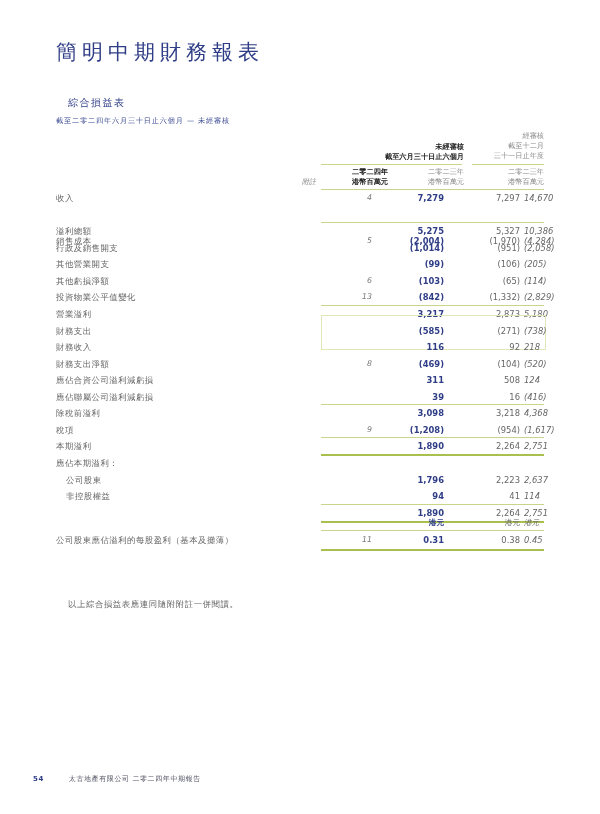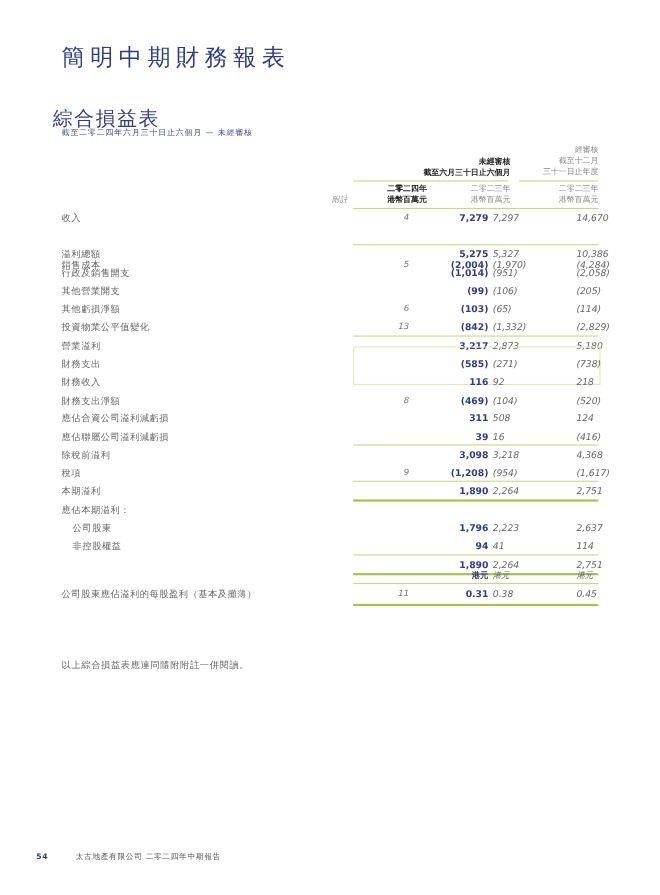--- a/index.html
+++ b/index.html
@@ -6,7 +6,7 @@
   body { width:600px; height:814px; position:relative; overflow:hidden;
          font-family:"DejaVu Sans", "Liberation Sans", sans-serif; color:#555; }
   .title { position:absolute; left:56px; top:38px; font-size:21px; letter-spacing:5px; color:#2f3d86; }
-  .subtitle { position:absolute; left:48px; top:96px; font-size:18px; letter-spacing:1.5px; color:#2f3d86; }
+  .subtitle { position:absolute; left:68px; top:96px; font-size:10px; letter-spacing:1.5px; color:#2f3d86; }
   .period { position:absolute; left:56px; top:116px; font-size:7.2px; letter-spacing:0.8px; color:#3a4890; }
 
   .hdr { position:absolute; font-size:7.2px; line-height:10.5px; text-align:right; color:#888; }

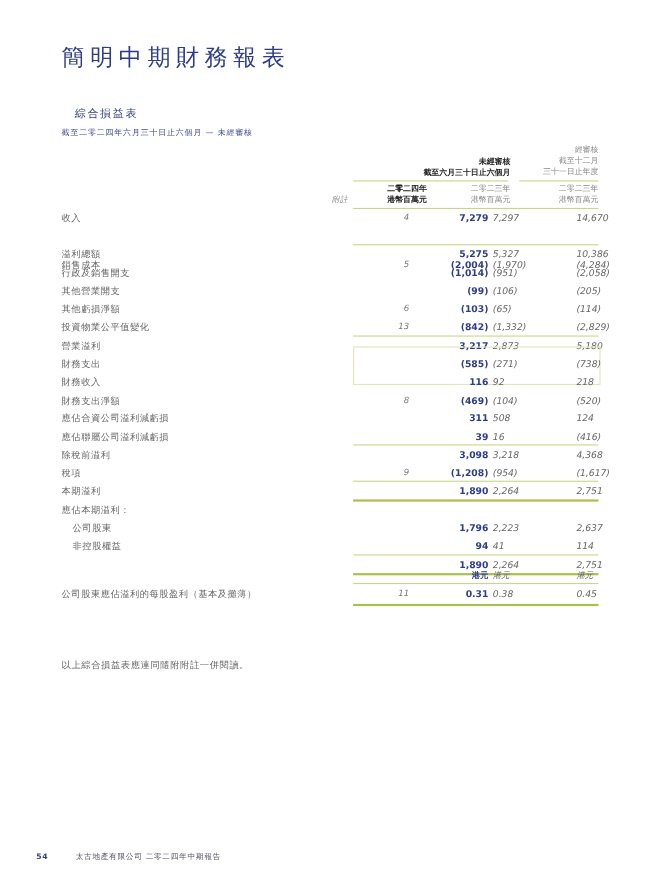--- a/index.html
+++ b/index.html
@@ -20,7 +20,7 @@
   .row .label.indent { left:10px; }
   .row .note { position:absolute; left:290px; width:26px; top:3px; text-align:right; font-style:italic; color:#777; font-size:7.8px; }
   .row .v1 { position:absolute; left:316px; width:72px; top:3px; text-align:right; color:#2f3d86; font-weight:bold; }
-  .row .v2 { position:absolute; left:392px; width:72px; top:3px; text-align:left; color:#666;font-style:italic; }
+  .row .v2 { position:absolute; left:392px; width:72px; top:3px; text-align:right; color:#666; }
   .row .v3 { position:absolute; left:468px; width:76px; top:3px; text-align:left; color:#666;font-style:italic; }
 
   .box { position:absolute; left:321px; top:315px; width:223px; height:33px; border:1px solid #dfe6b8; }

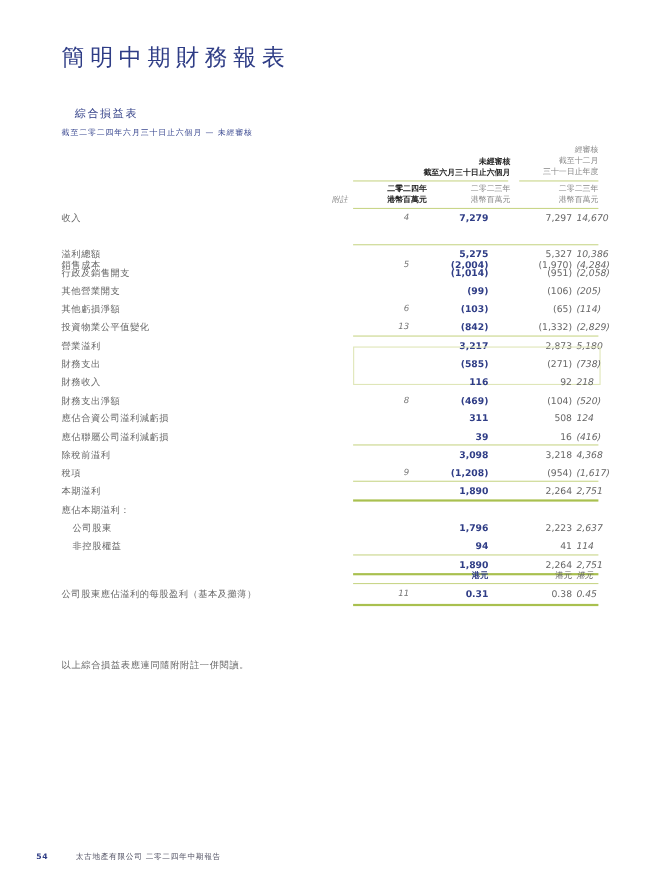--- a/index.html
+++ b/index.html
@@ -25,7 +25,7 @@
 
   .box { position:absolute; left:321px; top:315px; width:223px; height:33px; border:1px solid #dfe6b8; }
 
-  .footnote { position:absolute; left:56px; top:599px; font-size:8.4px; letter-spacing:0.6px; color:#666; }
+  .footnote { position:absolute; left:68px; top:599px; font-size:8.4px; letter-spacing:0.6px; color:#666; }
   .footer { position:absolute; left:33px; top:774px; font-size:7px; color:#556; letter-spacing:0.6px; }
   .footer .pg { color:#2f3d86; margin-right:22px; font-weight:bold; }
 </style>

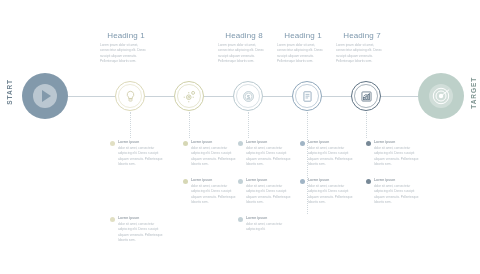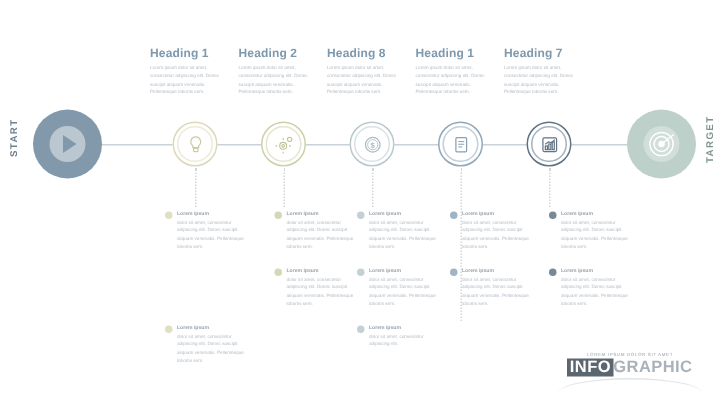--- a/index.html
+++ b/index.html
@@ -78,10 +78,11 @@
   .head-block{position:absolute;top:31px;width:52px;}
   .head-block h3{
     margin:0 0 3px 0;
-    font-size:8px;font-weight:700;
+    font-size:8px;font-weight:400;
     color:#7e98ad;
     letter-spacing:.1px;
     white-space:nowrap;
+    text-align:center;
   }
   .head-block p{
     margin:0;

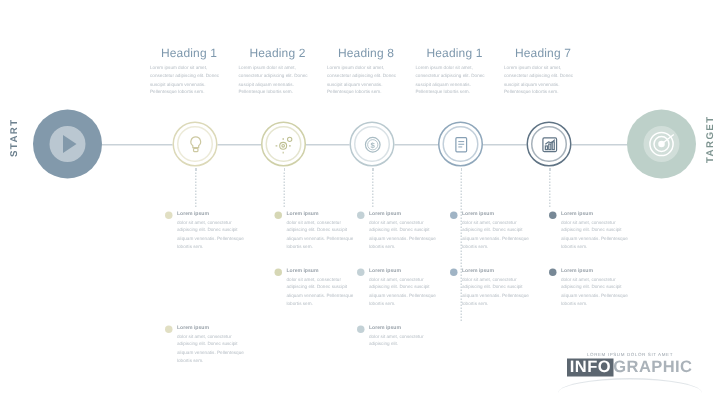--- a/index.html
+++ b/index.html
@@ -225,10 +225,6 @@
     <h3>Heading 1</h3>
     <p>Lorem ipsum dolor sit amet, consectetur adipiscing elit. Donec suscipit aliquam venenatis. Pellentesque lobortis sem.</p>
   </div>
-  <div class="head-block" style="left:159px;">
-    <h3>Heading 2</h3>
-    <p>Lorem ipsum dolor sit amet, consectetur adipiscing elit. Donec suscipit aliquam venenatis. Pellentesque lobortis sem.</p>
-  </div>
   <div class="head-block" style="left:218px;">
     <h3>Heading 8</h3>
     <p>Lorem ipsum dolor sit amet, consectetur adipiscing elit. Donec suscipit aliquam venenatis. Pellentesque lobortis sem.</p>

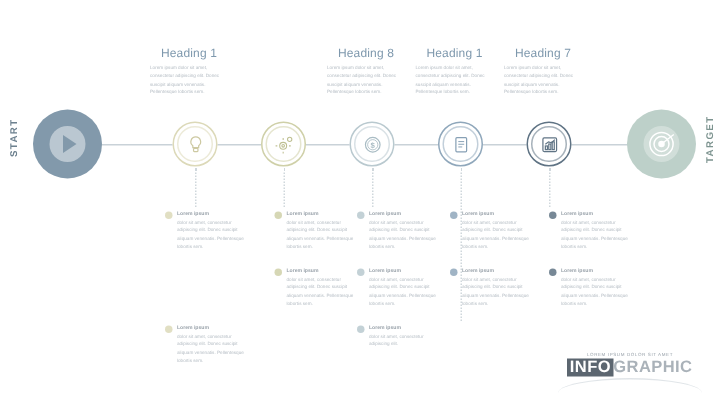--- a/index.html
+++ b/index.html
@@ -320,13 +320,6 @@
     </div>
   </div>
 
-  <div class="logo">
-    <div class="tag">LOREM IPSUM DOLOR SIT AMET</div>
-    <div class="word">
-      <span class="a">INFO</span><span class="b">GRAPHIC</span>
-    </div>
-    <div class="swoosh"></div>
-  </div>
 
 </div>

**********

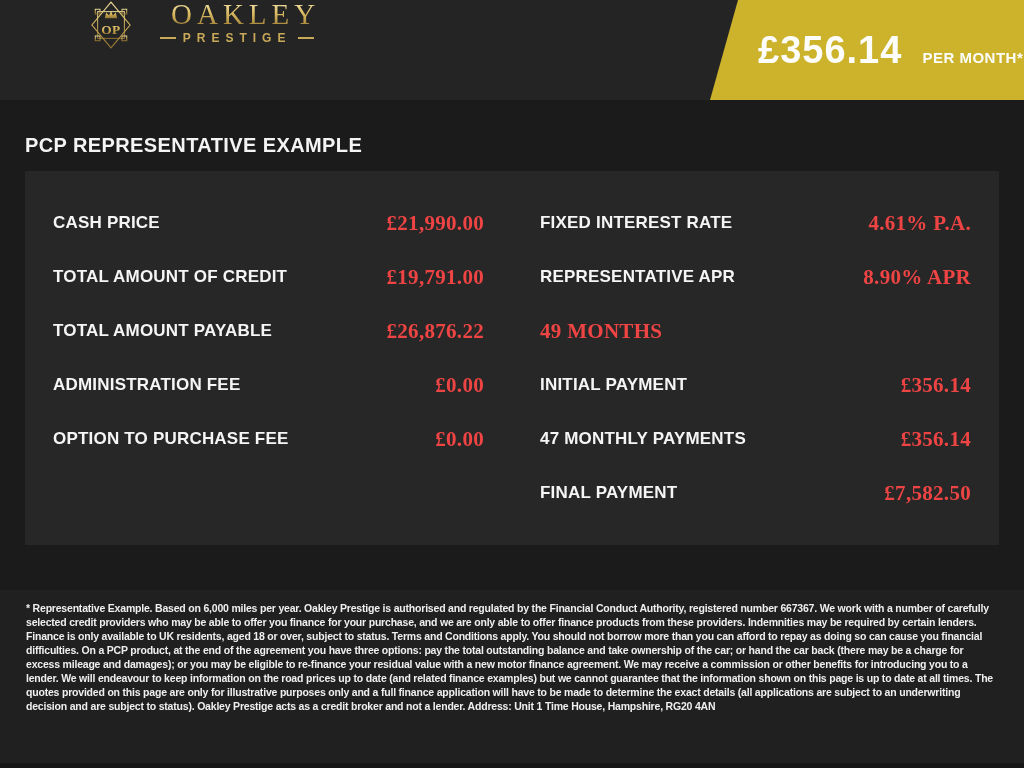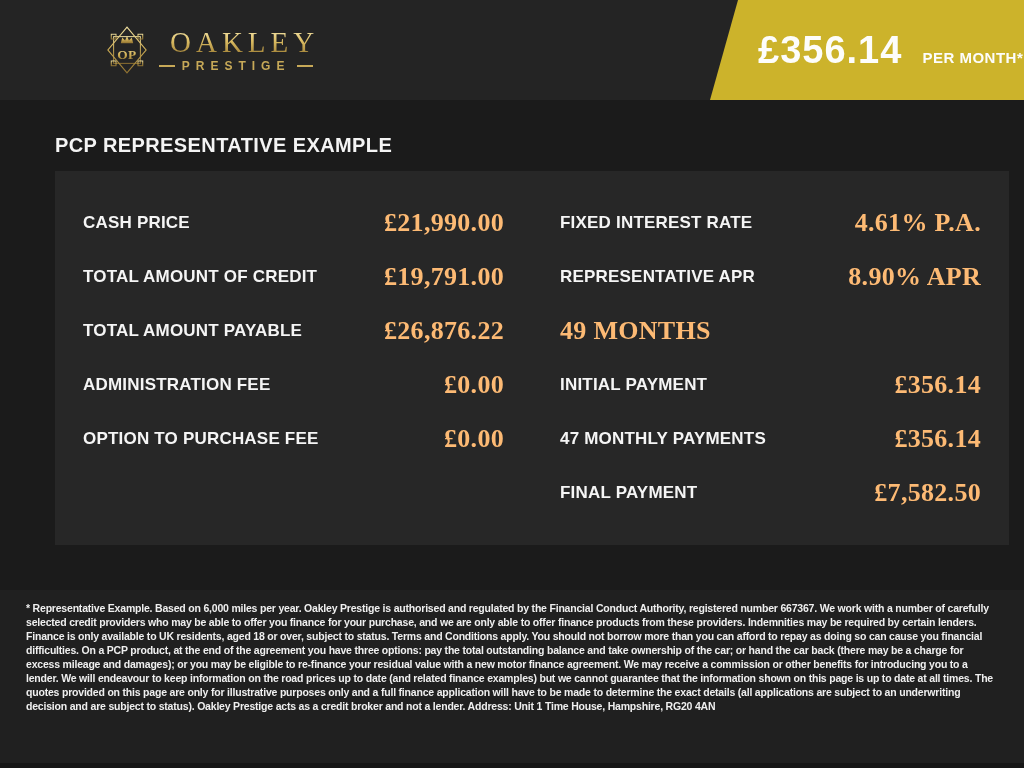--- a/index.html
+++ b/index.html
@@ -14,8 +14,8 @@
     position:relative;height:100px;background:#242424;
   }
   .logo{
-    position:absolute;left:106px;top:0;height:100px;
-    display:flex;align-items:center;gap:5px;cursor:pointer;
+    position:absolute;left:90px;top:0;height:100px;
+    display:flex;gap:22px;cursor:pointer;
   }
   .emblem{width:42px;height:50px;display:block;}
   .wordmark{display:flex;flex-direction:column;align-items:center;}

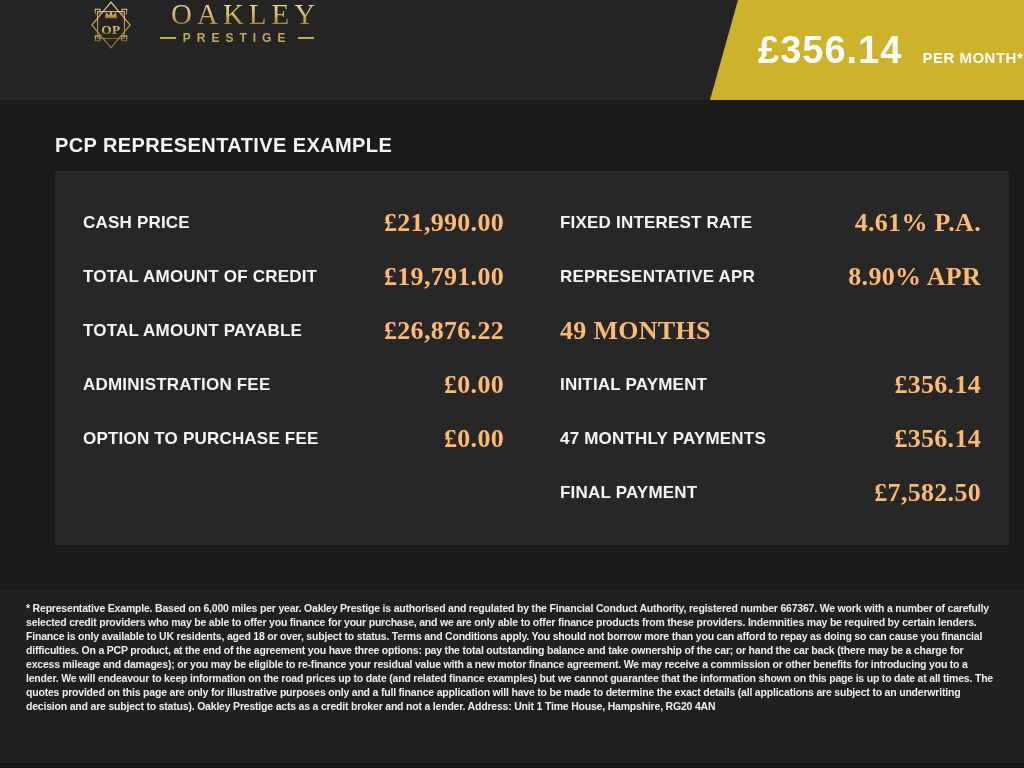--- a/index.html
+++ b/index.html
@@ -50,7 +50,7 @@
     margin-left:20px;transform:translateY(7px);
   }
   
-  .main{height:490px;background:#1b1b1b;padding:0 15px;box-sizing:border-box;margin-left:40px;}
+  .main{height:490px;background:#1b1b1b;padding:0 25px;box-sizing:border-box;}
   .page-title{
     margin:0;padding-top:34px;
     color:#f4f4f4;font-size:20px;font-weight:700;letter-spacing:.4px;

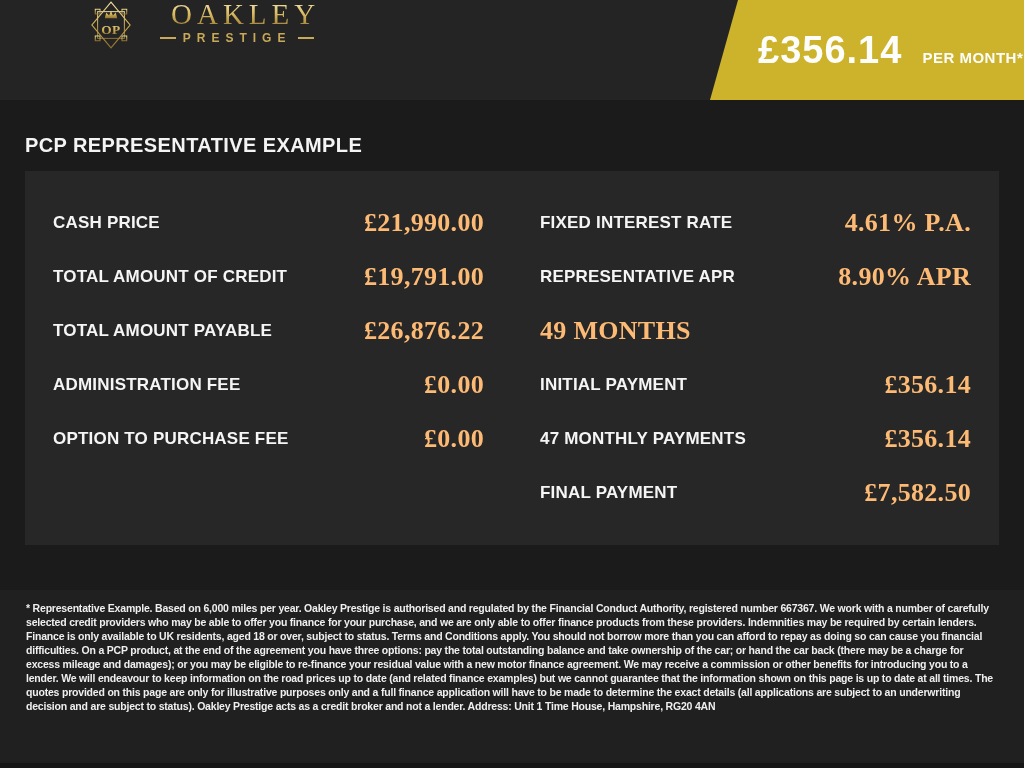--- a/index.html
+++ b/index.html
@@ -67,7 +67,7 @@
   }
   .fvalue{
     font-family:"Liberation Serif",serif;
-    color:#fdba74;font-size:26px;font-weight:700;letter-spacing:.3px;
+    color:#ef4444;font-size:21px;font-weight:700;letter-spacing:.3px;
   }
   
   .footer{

**********

● **TASK DIRECTIONS**:
Tally the lines of the material above that contain the word "items" and report the total alone.

● **ANSWER BOX**:
2